Cobalt Historical Price Charts – Cobalt Price History
Arslan Butt • 3 min read
Cobalt is a chemical element with the symbol Co and the atomic number 27. It is normally only found in the earth’s crust in a chemically combined form. It is a free element that is produced by reductive smelting. Cobalt is a by-product of nickel and copper; therefore, most cobalt is produced during nickel and copper production. Pure metallic cobalt is a hard, shiny, silver-gray metal, that is traditionally used in various industrial applications, such as high-temperature superalloys (mainly in jet turbines), hard facing products, stainless steels, cemented carbides and medical prosthetics. In the past few years, lithium-ion batteries have become an increasingly important end-use for cobalt, due to the advances in the electric vehicle (EV) industry.

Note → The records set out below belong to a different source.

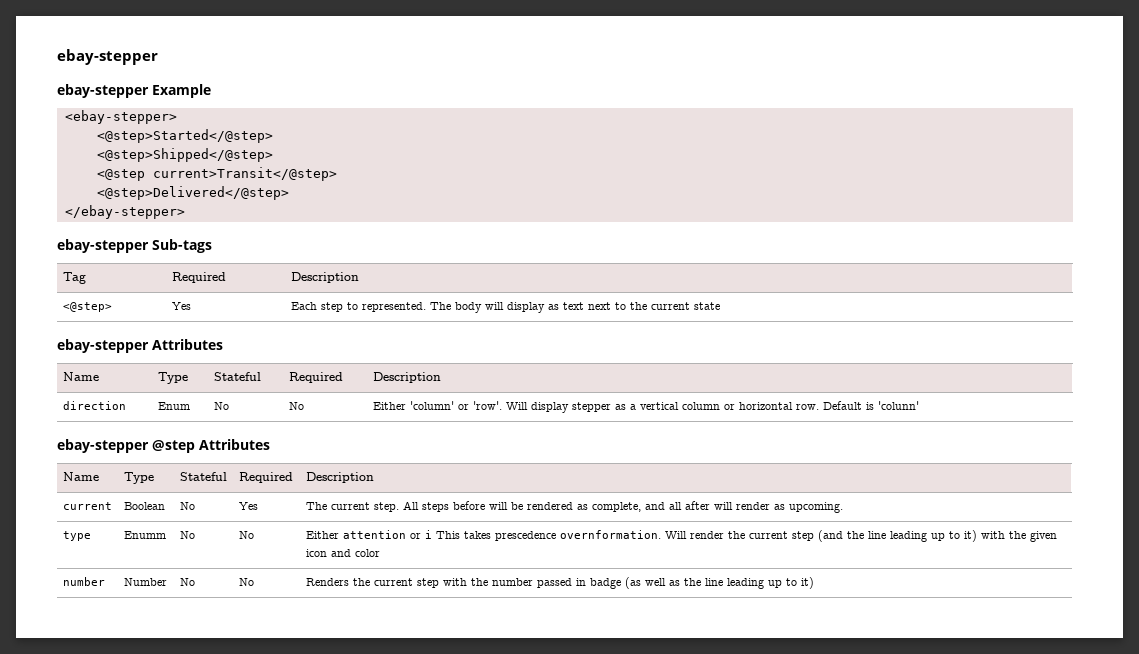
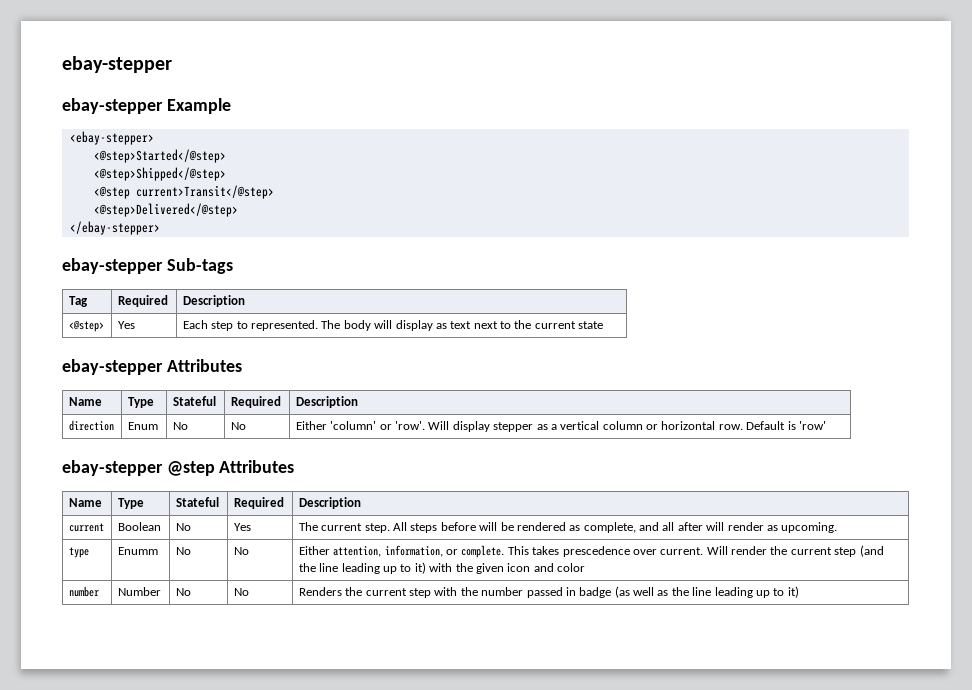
- direction | Enum | No | No | Either 'column' or 'row'. Will display stepper as a vertical column or horizontal row. Default is 'colunn'
+ direction | Enum | No | No | Either 'column' or 'row'. Will display stepper as a vertical column or horizontal row. Default is 'row'
- type | Enumm | No | No | Either attention or i This takes prescedence overnformation. Will render the current step (and the line leading up to it) with the given icon and color
+ type | Enumm | No | No | Either attention, information, or complete. This takes prescedence over current. Will render the current step (and the line leading up to it) with the given icon and color

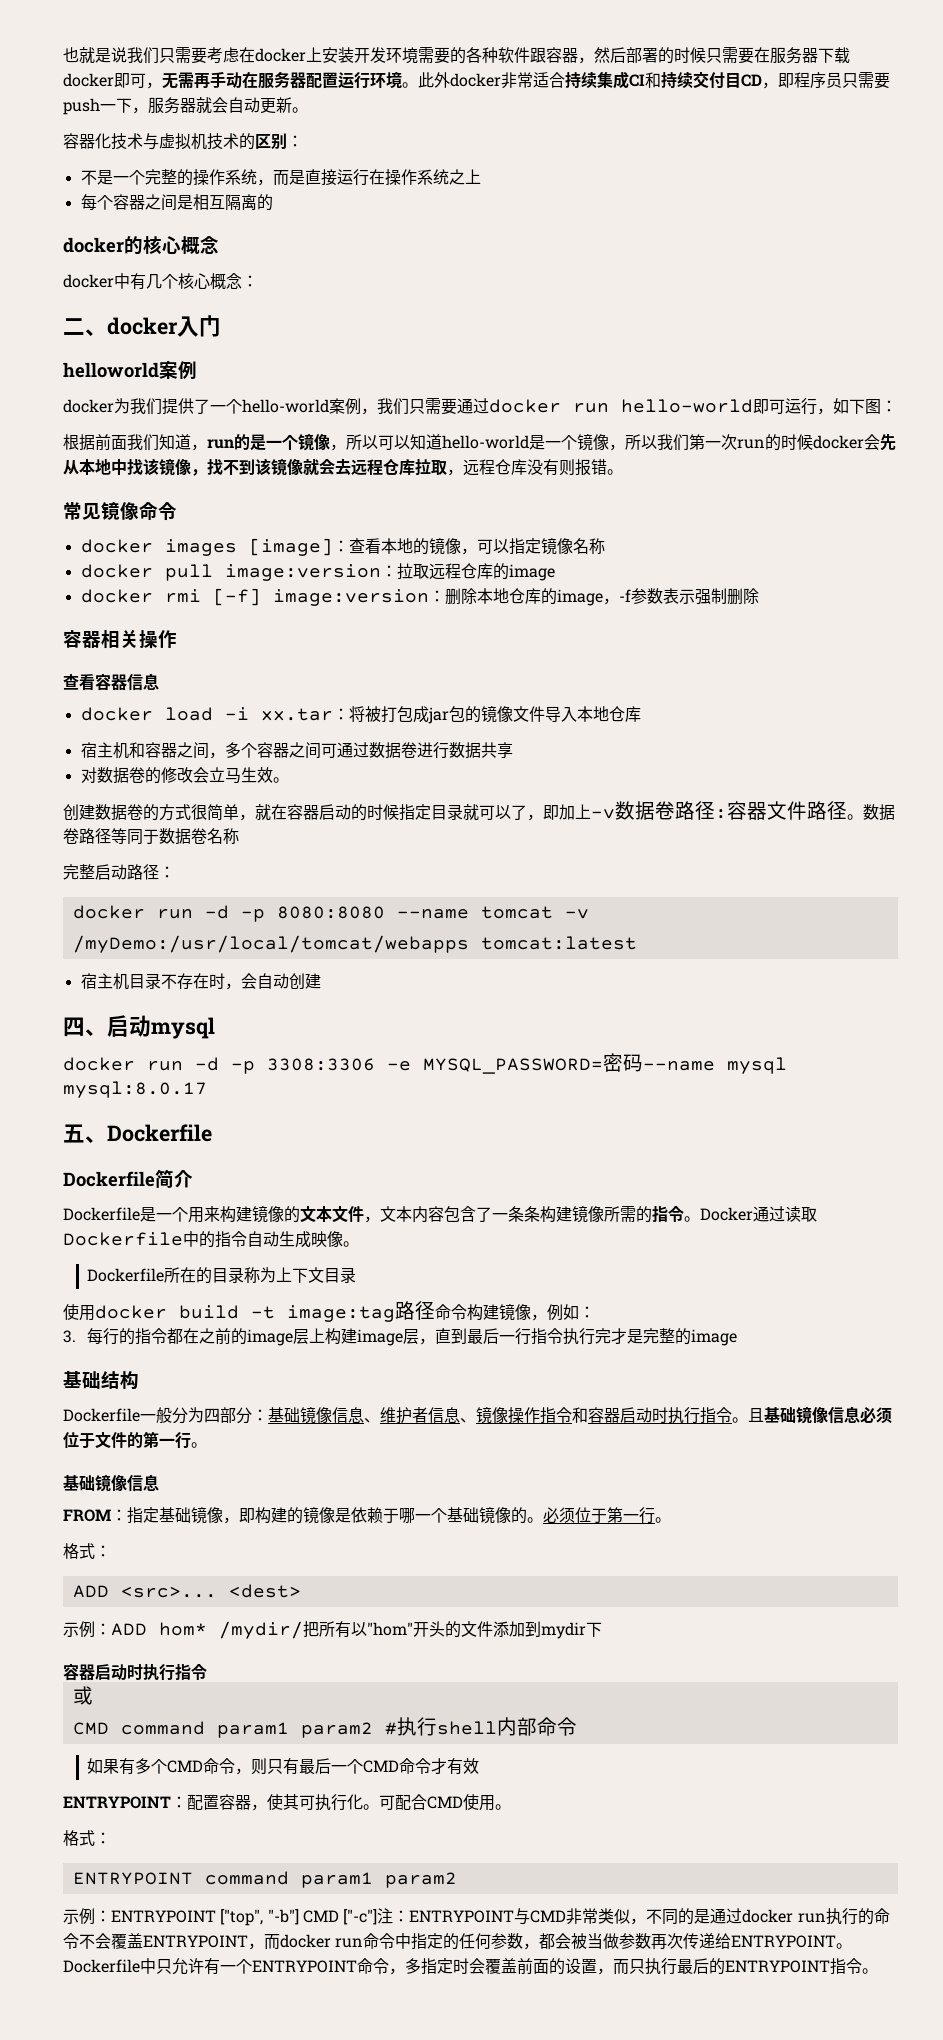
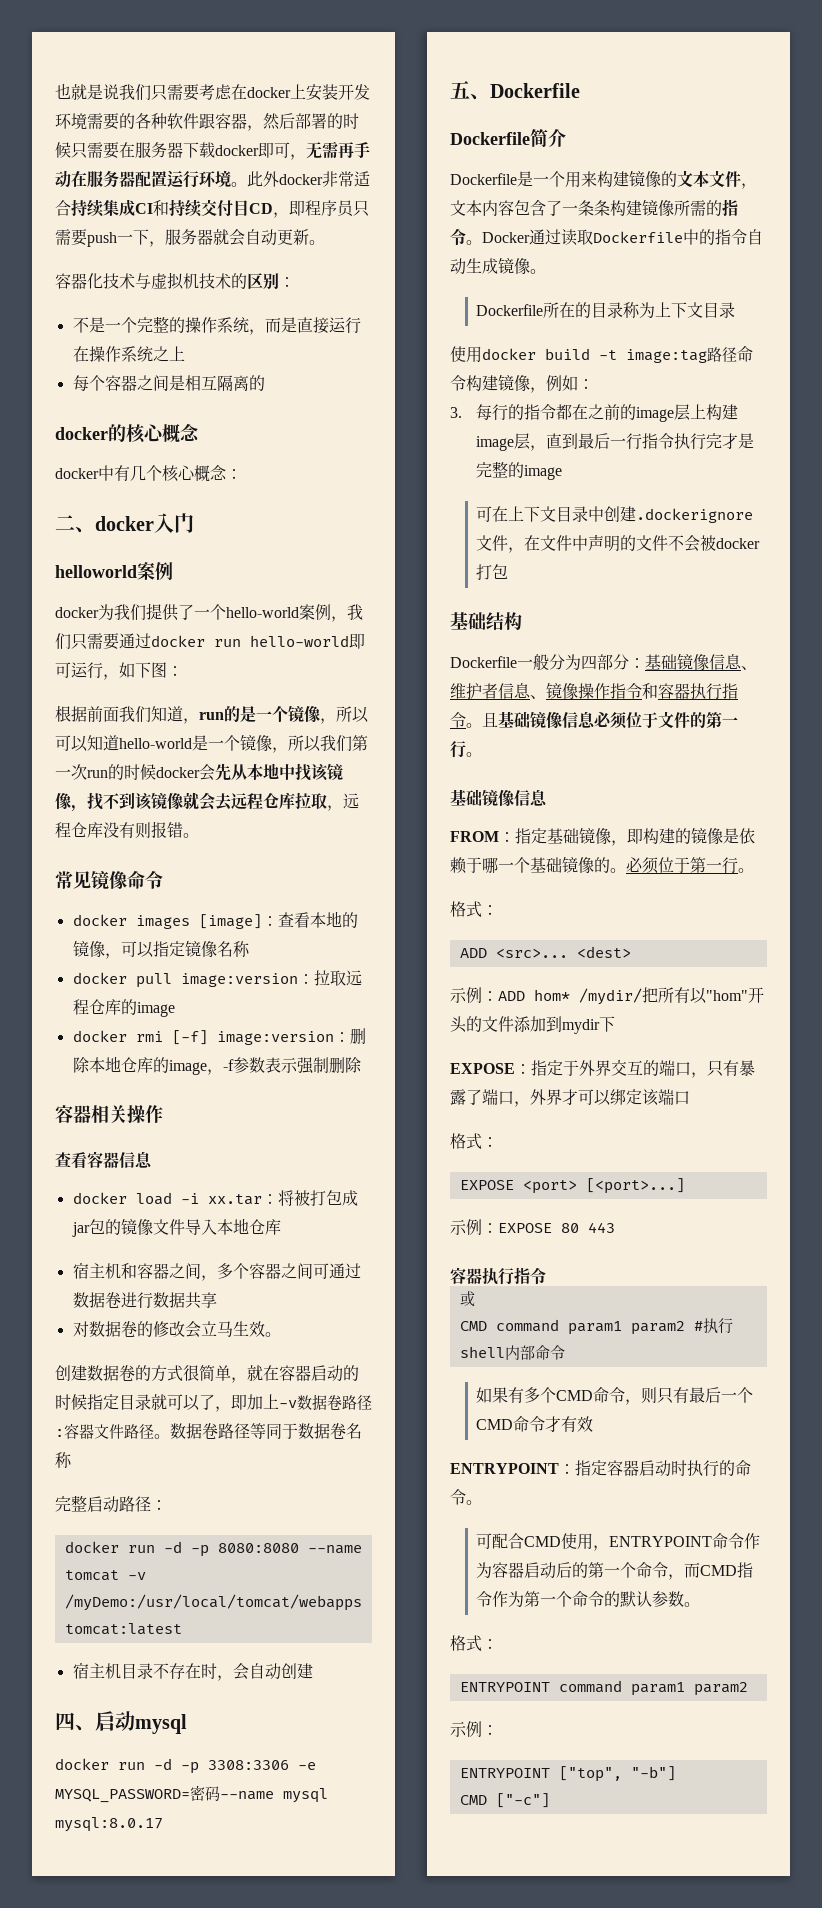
- Docker通过读取Dockerfile中的指令自动生成映像。
+ Docker通过读取Dockerfile中的指令自动生成镜像。
+ 可在上下文目录中创建.dockerignore文件，在文件中声明的文件不会被docker打包
- Dockerfile一般分为四部分：基础镜像信息、维护者信息、镜像操作指令和容器启动时执行指令。
+ Dockerfile一般分为四部分：基础镜像信息、维护者信息、镜像操作指令和容器执行指令。
  示例：ADD hom* /mydir/把所有以"hom"开头的文件添加到mydir下
- 容器启动时执行指令
+ EXPOSE：指定于外界交互的端口，只有暴露了端口，外界才可以绑定该端口
+ 格式：
+ EXPOSE <port> [<port>...]
+ 示例：EXPOSE 80 443
+ 容器执行指令
- ENTRYPOINT：配置容器，使其可执行化。可配合CMD使用。
+ ENTRYPOINT：指定容器启动时执行的命令。
+ 可配合CMD使用，ENTRYPOINT命令作为容器启动后的第一个命令，而CMD指令作为第一个命令的默认参数。
  ENTRYPOINT command param1 param2
- 示例：ENTRYPOINT ["top", "-b"] CMD ["-c"]注：ENTRYPOINT与CMD非常类似，不同的是通过docker run执行的命令不会覆盖ENTRYPOINT，而docker run命令中指定的任何参数，都会被当做参数再次传递给ENTRYPOINT。Dockerfile中只允许有一个ENTRYPOINT命令，多指定时会覆盖前面的设置，而只执行最后的ENTRYPOINT指令。
+ 示例：
+ ENTRYPOINT ["top", "-b"]
+ CMD ["-c"]

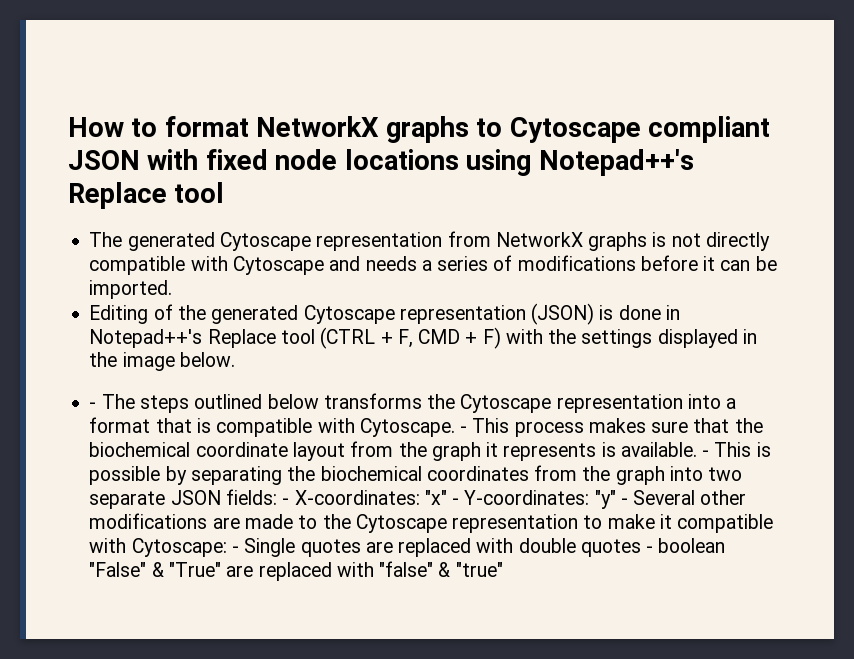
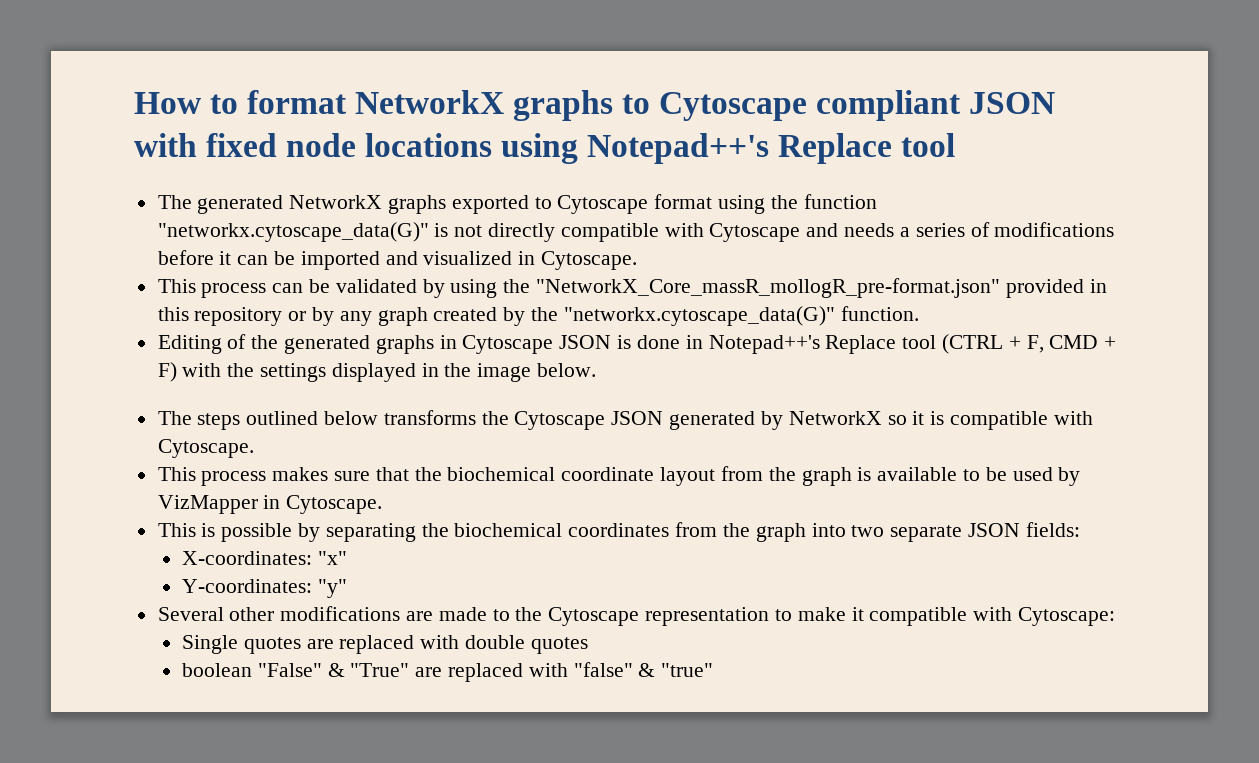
- The generated Cytoscape representation from NetworkX graphs is not directly compatible with Cytoscape and needs a series of modifications before it can be imported.
+ The generated NetworkX graphs exported to Cytoscape format using the function "networkx.cytoscape_data(G)" is not directly compatible with Cytoscape and needs a series of modifications before it can be imported and visualized in Cytoscape.
+ This process can be validated by using the "NetworkX_Core_massR_mollogR_pre-format.json" provided in this repository or by any graph created by the "networkx.cytoscape_data(G)" function.
- Editing of the generated Cytoscape representation (JSON) is done in Notepad++'s Replace tool (CTRL + F, CMD + F) with the settings displayed in the image below.
+ Editing of the generated graphs in Cytoscape JSON is done in Notepad++'s Replace tool (CTRL + F, CMD + F) with the settings displayed in the image below.
- - The steps outlined below transforms the Cytoscape representation into a format that is compatible with Cytoscape. - This process makes sure that the biochemical coordinate layout from the graph it represents is available. - This is possible by separating the biochemical coordinates from the graph into two separate JSON fields: - X-coordinates:
+ The steps outlined below transforms the Cytoscape JSON generated by NetworkX so it is compatible with Cytoscape.
+ This process makes sure that the biochemical coordinate layout from the graph is available to be used by VizMapper in Cytoscape.
+ This is possible by separating the biochemical coordinates from the graph into two separate JSON fields:
+ X-coordinates:
- "x" - Y-coordinates:
+ "x"
+ Y-coordinates:
- "y" - Several other modifications are made to the Cytoscape representation to make it compatible with Cytoscape: - Single quotes are replaced with double quotes - boolean "False" & "True" are replaced with "false" & "true"
+ "y"
+ Several other modifications are made to the Cytoscape representation to make it compatible with Cytoscape:
+ Single quotes are replaced with double quotes
+ boolean "False" & "True" are replaced with "false" & "true"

10 Years Historical Price of Cobalt- Monthly Chart
10 Years Historical Price of Cobalt- Weekly Chart
Cobalt Market Overview:
The growth of the worldwide cobalt market is largely dependent on the demand for rechargeable batteries. These batteries are broadly used in a wide range of applications, including electric vehicles and small portable electronic devices, like notebook computers, mobile phones, games and power tools. Cobalt plays a key role in the chemistry of lithium-ion batteries. We all know that Li-ion batteries have more energy, power density and cycling ability than other batteries. These features are useful in hybrid cars, electric vehicles and the storage systems used on renewable energy farms. The ever-increasing usage of Li-ion batteries in electric vehicles is seen as the leading factor that will boost the demand for cobalt in the coming years. Several industry experts believed that the growth of the global electric-vehicle (EV) industry would result in a 4-fold rise in the demand for cobalt by 2020 (from 2018 levels), and they predict that it will increase 11-fold by 2027.
Another driving factor for the market growth could be the increased use of cobalt for metallurgical uses, primarily in high-temperature alloys (superalloys). Superalloys are extensively used in the gas turbine industry, in which elevated resistance to temperature and thermal oxidation are important material considerations. Cobalt-based superalloys are largely used to make jet turbines and industrial gas turbines. The rapid growth of the aerospace industry underpins the demand for aerospace engines and here, in turn, cobalt-based superalloys are expected to increase in the coming years.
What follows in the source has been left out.